После того как мы все-таки немного побеседовали, Гёте предложил мне прочитать стихотворение, которым он намеревался открыть очередной выпуск «Искусства и древности». Не поднимаясь с кресла, он указал мне, где оно лежит. Я взял свечу, сел несколько поодаль от него у письменного стола и стал читать.

Странным и причудливым было оно. С первого раза я даже не совсем его понял, и все-таки оно глубоко меня захватило и взволновало. В нем шла речь о парии, и сделано все стихотворение было в виде трилогии. Голос поэта здесь словно бы доносился из какого-то неведомого мира, а изображено все было так, что мне долго не удавалось одухотворить эти образы. К тому же близость Гёте не позволяла мне как должно углубиться в чтение.
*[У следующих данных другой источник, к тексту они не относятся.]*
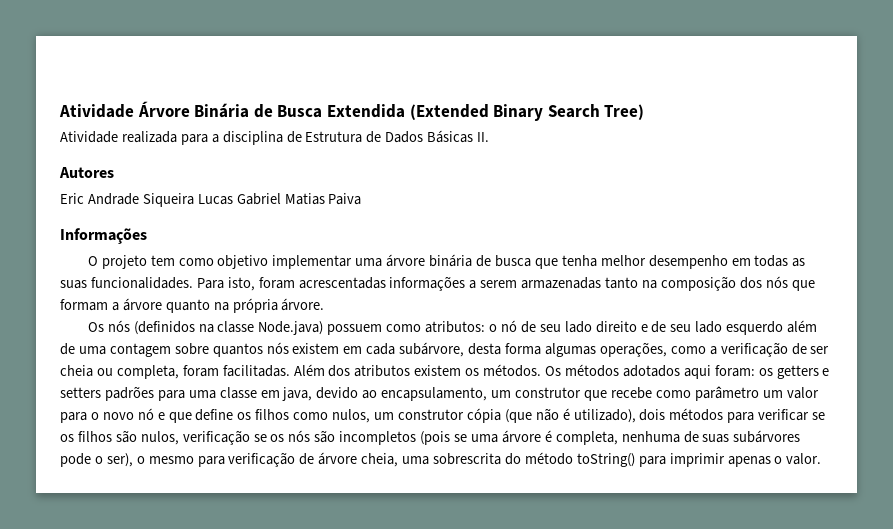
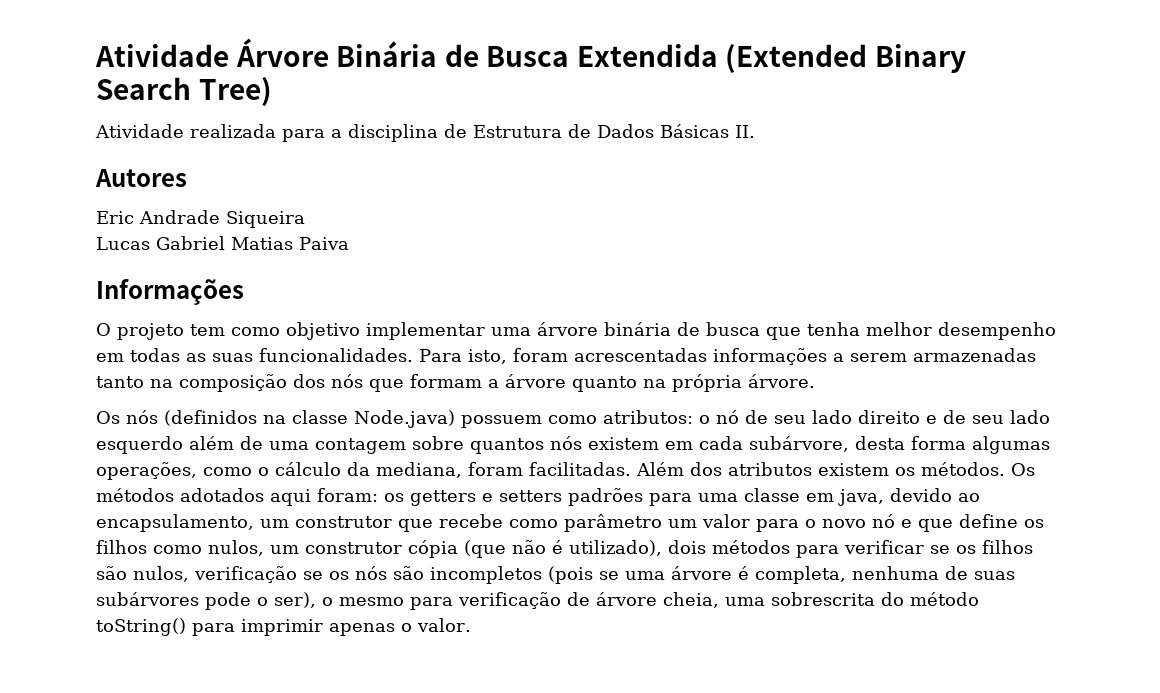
(194, 200) none -> (305, 219) //
[709,342,830,357] [60,365,179,379] a verificação de ser cheia ou completa, -> [258,462,462,478] o cálculo da mediana,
То я слышал его кашель, то как он вздыхает, я, казалось, раздвоился, одна моя половина читала, другая была захвачена его присутствием. Посему мне приходилось читать и перечитывать стихотворение, чтобы хоть отчасти с ним освоиться. И чем больше я в него вникал, тем значительнее оно мне представлялось, я начинал понимать, на сколь высокую ступень искусства вознесена автором эта маленькая трилогия.

Потом мы перебросились с ним несколькими словами касательно сюжета и его разработки, и некоторые его замечания многое мне разъяснили.